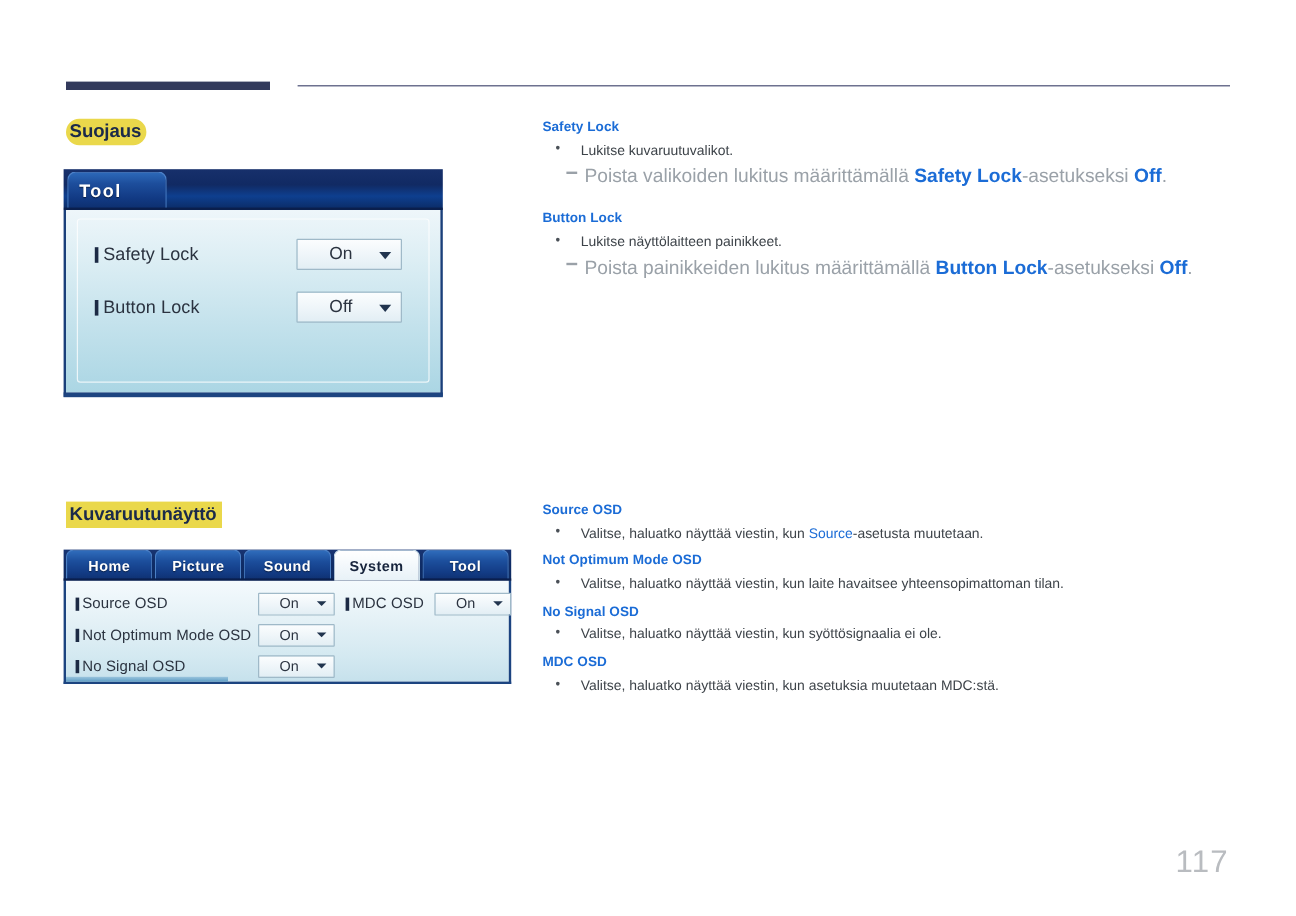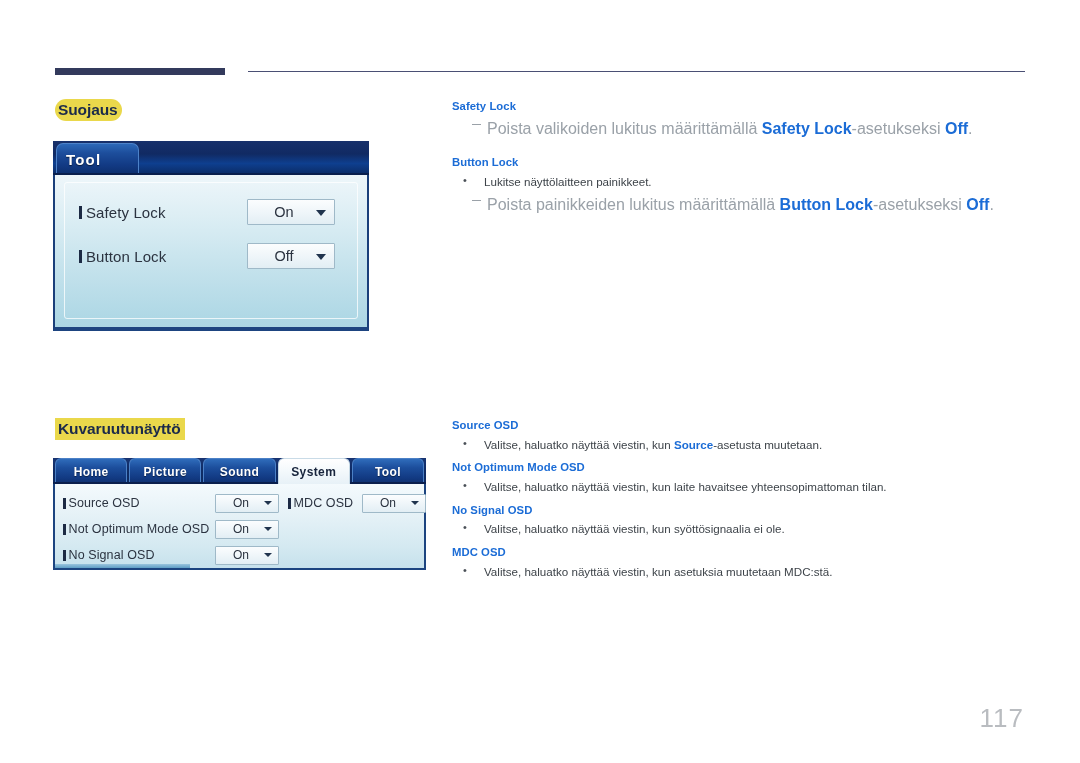--- a/index.html
+++ b/index.html
@@ -361,6 +361,7 @@
   <div class="rightcol" id="rightcol-1">
 
     <p class="term">Safety Lock</p>
+    <p class="bullet">Lukitse kuvaruutuvalikot.</p>
     <p class="note"><span>Poista valikoiden lukitus määrittämällä </span><b>Safety Lock</b><span>-asetukseksi </span><b>Off</b><span>.</span></p>
 
     <div class="gap"></div>

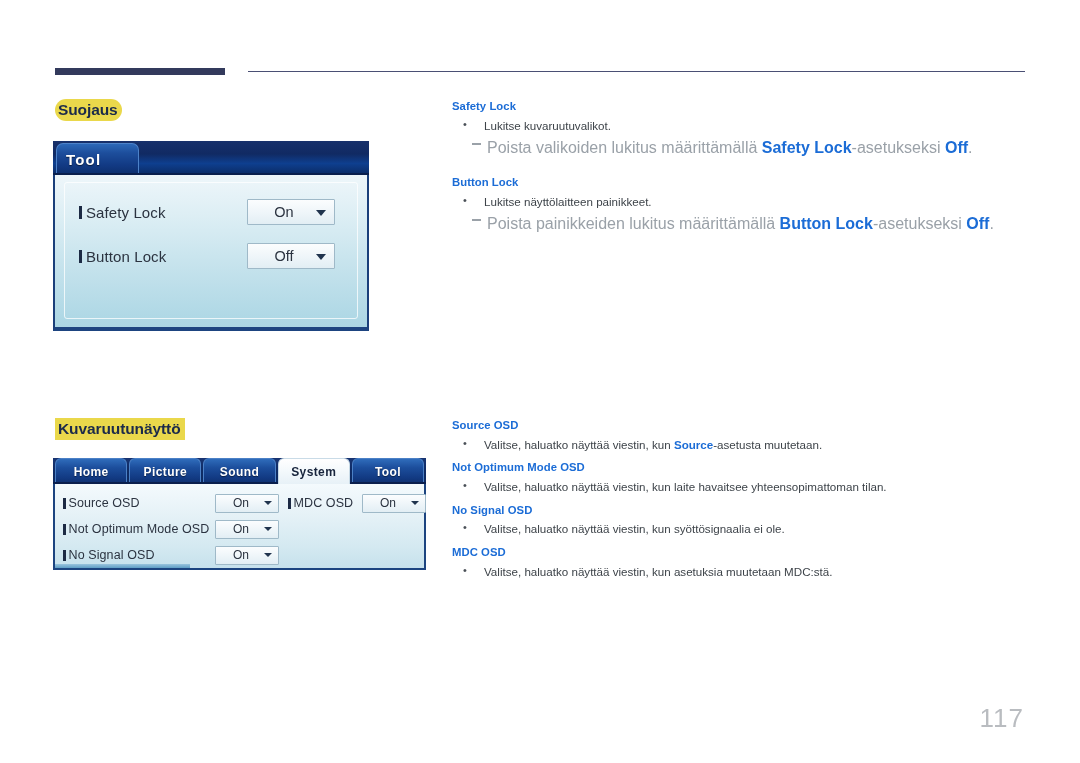--- a/index.html
+++ b/index.html
@@ -298,7 +298,7 @@
     background: #9aa1a8;
   }
   .note b { color: #1b6cd6; font-weight: bold; }
-  .bullet b { color: #1b6cd6; font-weight: bold; margin-top: 16px; }
+  .bullet b { color: #1b6cd6; font-weight: normal; margin-top: 16px; }
   .gap { height: 10px; }
   .gap-sm { height: 4px; }
 

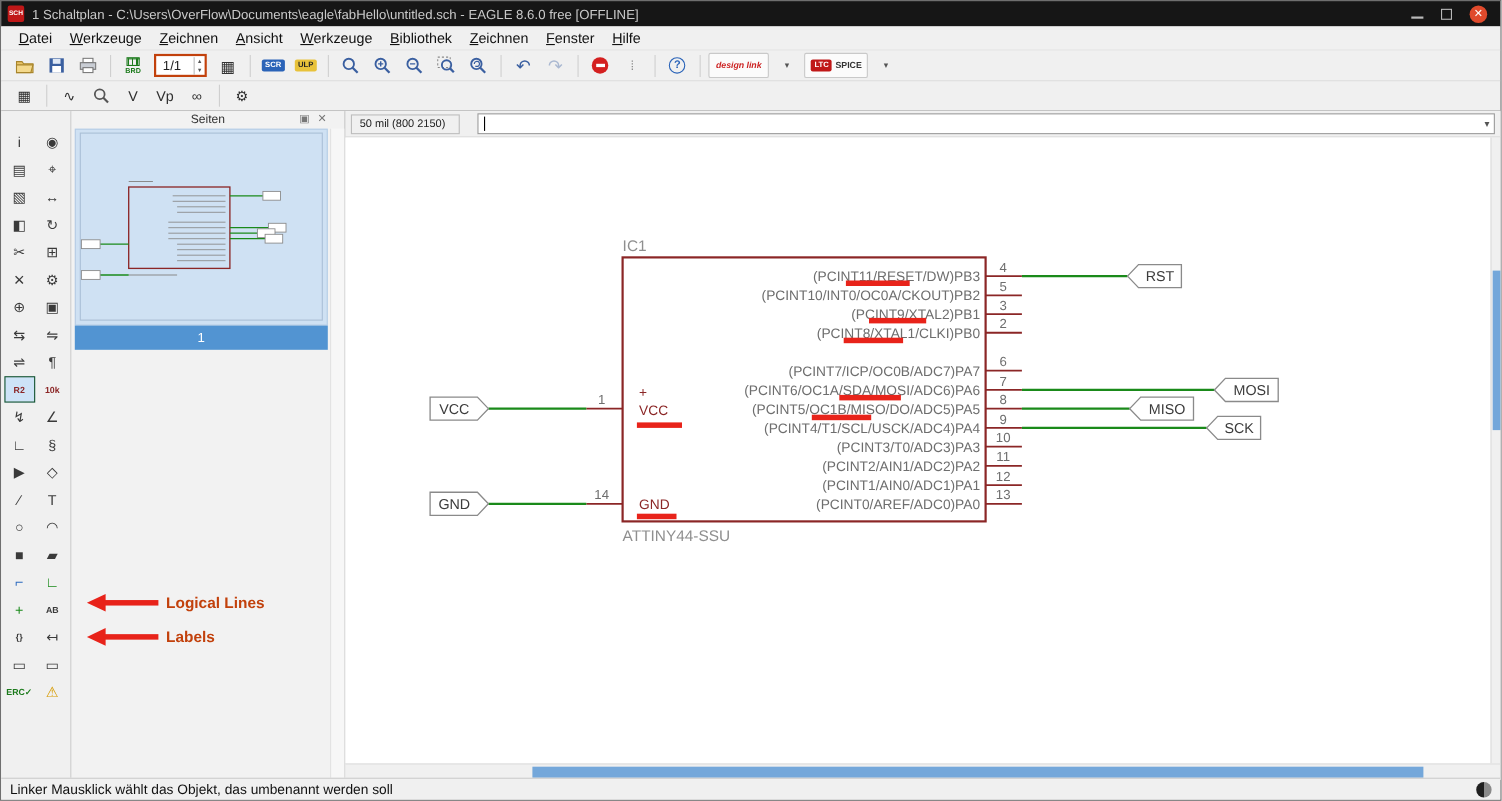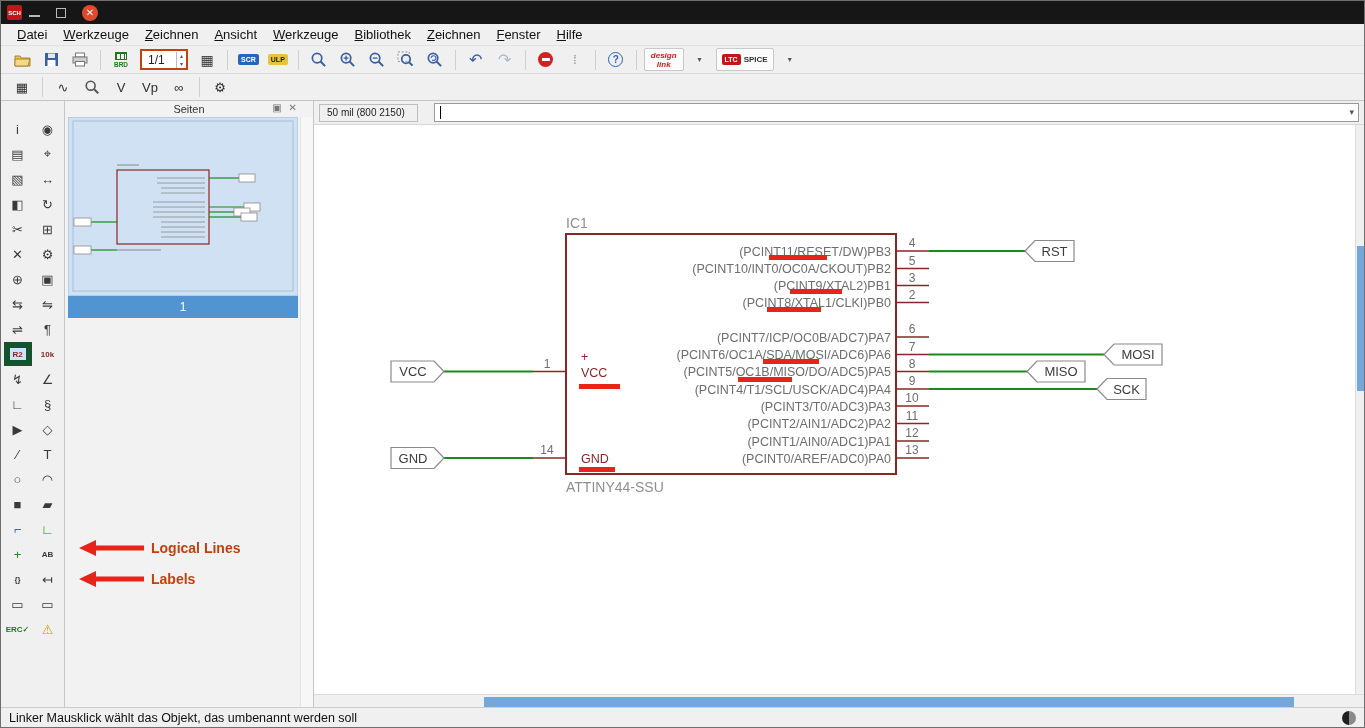--- a/index.html
+++ b/index.html
@@ -98,6 +98,7 @@
 
 <div class="titlebar">
   <span class="sch-badge">SCH</span>
+  <span class="title">1 Schaltplan - C:\Users\OverFlow\Documents\eagle\fabHello\untitled.sch - EAGLE 8.6.0 free [OFFLINE]</span>
   <span class="win-controls">
     <span class="wc-min"></span>
     <span class="wc-max"></span>

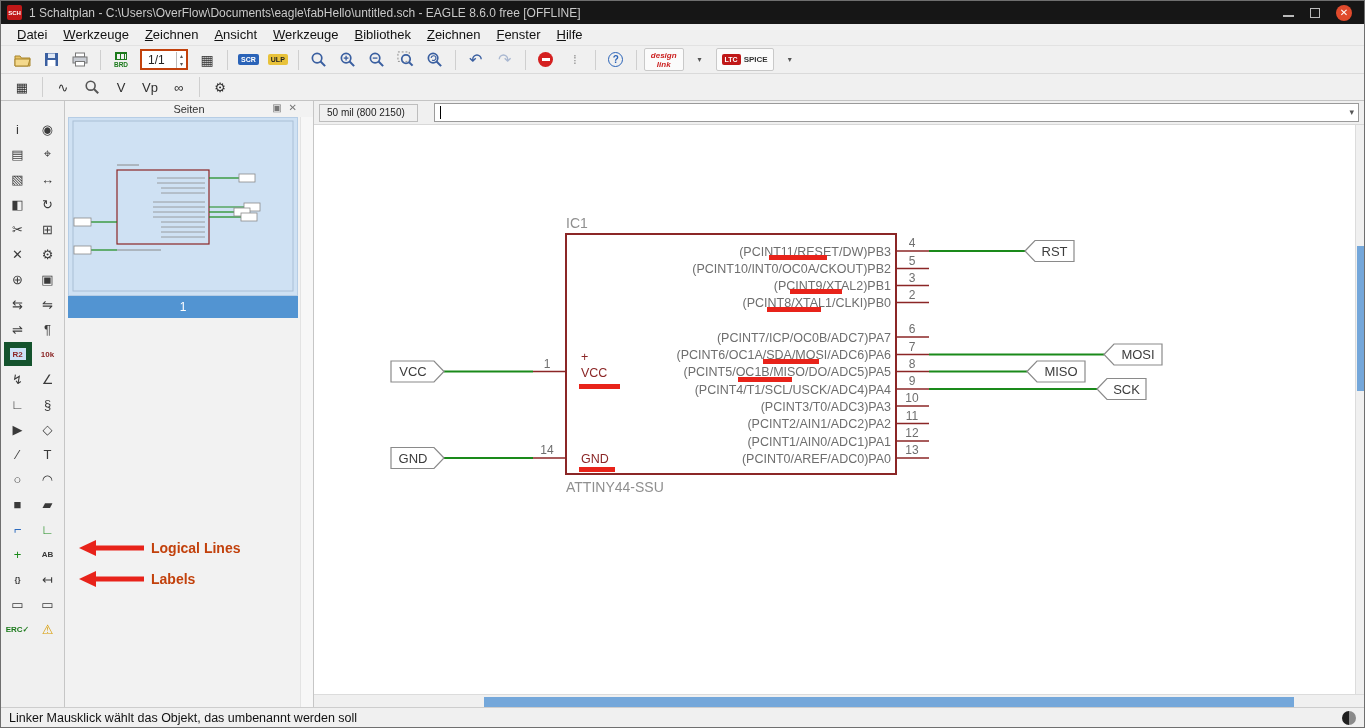--- a/index.html
+++ b/index.html
@@ -44,7 +44,7 @@
   .stop-icn i{display:block;width:8px;height:2.5px;background:#fff}
   .help-icn{width:15px;height:15px;border-radius:50%;border:1.5px solid #2a63b8;color:#2a63b8;font-size:10px;font-weight:bold;display:flex;align-items:center;justify-content:center}
   .dots{color:#8a8a8a;font-size:12px;letter-spacing:0}
-  .dlink{display:flex;flex-direction:column;align-items:center;line-height:7px;color:#cc2222;font-style:italic;font-weight:bold;font-size:8px;border:1px solid #c9c9c9;background:#fbfbfb;padding:3px 6px;border-radius:2px}
+  .dlink{display:flex;flex-direction:row;align-items:center;line-height:7px;color:#cc2222;font-style:italic;font-weight:bold;font-size:8px;border:1px solid #c9c9c9;background:#fbfbfb;padding:3px 6px;border-radius:2px}
   .ltc{display:flex;align-items:center;gap:3px;border:1px solid #c9c9c9;background:#fbfbfb;padding:2px 5px;border-radius:2px}
   .ltc .badge{background:#c01818;color:#fff;font-size:7px;font-weight:bold;padding:2px 3px;border-radius:2px}
   .ltc .sp{font-size:8px;font-weight:bold;color:#333}

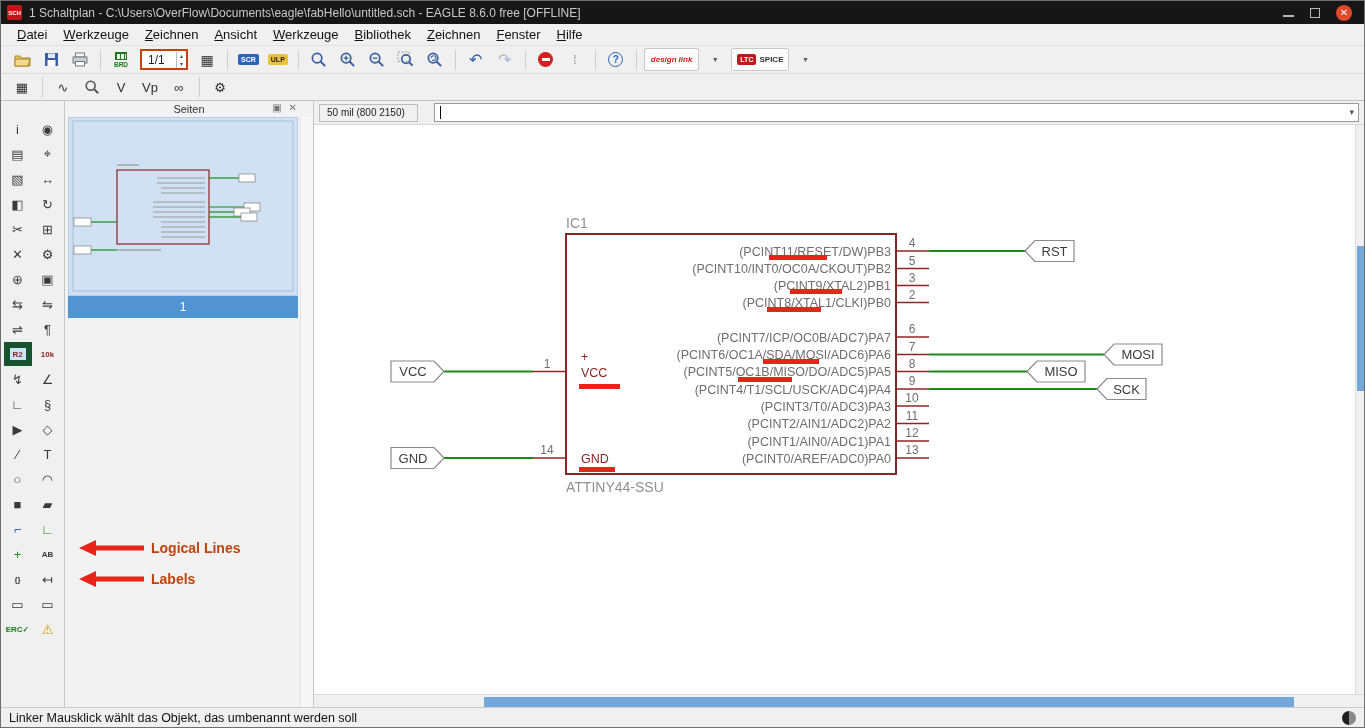--- a/index.html
+++ b/index.html
@@ -57,7 +57,7 @@
   .palette{width:64px;background:#f0f0f0;border-right:1px solid #c6c6c6;padding:16px 3px 0;display:grid;grid-template-columns:repeat(2,28px);gap:1px 2px;align-content:start;justify-content:center}
   .tool{width:28px;height:24px;display:flex;align-items:center;justify-content:center;font-size:13px;color:#3a3a3a;border:1px solid transparent}
   .tool.small{font-size:8px;font-weight:bold}
-  .tool.selected{background:#cde3f7;border:6px solid #14532d}
+  .tool.selected{background:#cde3f7;border:1px solid #14532d}
 
   .pages{width:249px;background:#f2f2f2;border-right:1px solid #c6c6c6;position:relative}
   .pages-header{height:16px;display:flex;align-items:center;justify-content:center;font-size:11px;color:#333;position:relative}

### [WHAT IS EXPECTED]
Copy the whole listing above word for word but do not carry over the pictures.

### [TASK SOLUTION]
--- a/index.html
+++ b/index.html
@@ -361,6 +361,7 @@
   <div class="rightcol" id="rightcol-1">
 
     <p class="term">Safety Lock</p>
+    <p class="bullet">Lukitse kuvaruutuvalikot.</p>
     <p class="note"><span>Poista valikoiden lukitus määrittämällä </span><b>Safety Lock</b><span>-asetukseksi </span><b>Off</b><span>.</span></p>
 
     <div class="gap"></div>

--- a/index.html
+++ b/index.html
@@ -298,7 +298,7 @@
     background: #9aa1a8;
   }
   .note b { color: #1b6cd6; font-weight: bold; }
-  .bullet b { color: #1b6cd6; font-weight: bold; margin-top: 16px; }
+  .bullet b { color: #1b6cd6; font-weight: normal; margin-top: 16px; }
   .gap { height: 10px; }
   .gap-sm { height: 4px; }
 

--- a/index.html
+++ b/index.html
@@ -98,6 +98,7 @@
 
 <div class="titlebar">
   <span class="sch-badge">SCH</span>
+  <span class="title">1 Schaltplan - C:\Users\OverFlow\Documents\eagle\fabHello\untitled.sch - EAGLE 8.6.0 free [OFFLINE]</span>
   <span class="win-controls">
     <span class="wc-min"></span>
     <span class="wc-max"></span>

--- a/index.html
+++ b/index.html
@@ -44,7 +44,7 @@
   .stop-icn i{display:block;width:8px;height:2.5px;background:#fff}
   .help-icn{width:15px;height:15px;border-radius:50%;border:1.5px solid #2a63b8;color:#2a63b8;font-size:10px;font-weight:bold;display:flex;align-items:center;justify-content:center}
   .dots{color:#8a8a8a;font-size:12px;letter-spacing:0}
-  .dlink{display:flex;flex-direction:column;align-items:center;line-height:7px;color:#cc2222;font-style:italic;font-weight:bold;font-size:8px;border:1px solid #c9c9c9;background:#fbfbfb;padding:3px 6px;border-radius:2px}
+  .dlink{display:flex;flex-direction:row;align-items:center;line-height:7px;color:#cc2222;font-style:italic;font-weight:bold;font-size:8px;border:1px solid #c9c9c9;background:#fbfbfb;padding:3px 6px;border-radius:2px}
   .ltc{display:flex;align-items:center;gap:3px;border:1px solid #c9c9c9;background:#fbfbfb;padding:2px 5px;border-radius:2px}
   .ltc .badge{background:#c01818;color:#fff;font-size:7px;font-weight:bold;padding:2px 3px;border-radius:2px}
   .ltc .sp{font-size:8px;font-weight:bold;color:#333}

--- a/index.html
+++ b/index.html
@@ -57,7 +57,7 @@
   .palette{width:64px;background:#f0f0f0;border-right:1px solid #c6c6c6;padding:16px 3px 0;display:grid;grid-template-columns:repeat(2,28px);gap:1px 2px;align-content:start;justify-content:center}
   .tool{width:28px;height:24px;display:flex;align-items:center;justify-content:center;font-size:13px;color:#3a3a3a;border:1px solid transparent}
   .tool.small{font-size:8px;font-weight:bold}
-  .tool.selected{background:#cde3f7;border:6px solid #14532d}
+  .tool.selected{background:#cde3f7;border:1px solid #14532d}
 
   .pages{width:249px;background:#f2f2f2;border-right:1px solid #c6c6c6;position:relative}
   .pages-header{height:16px;display:flex;align-items:center;justify-content:center;font-size:11px;color:#333;position:relative}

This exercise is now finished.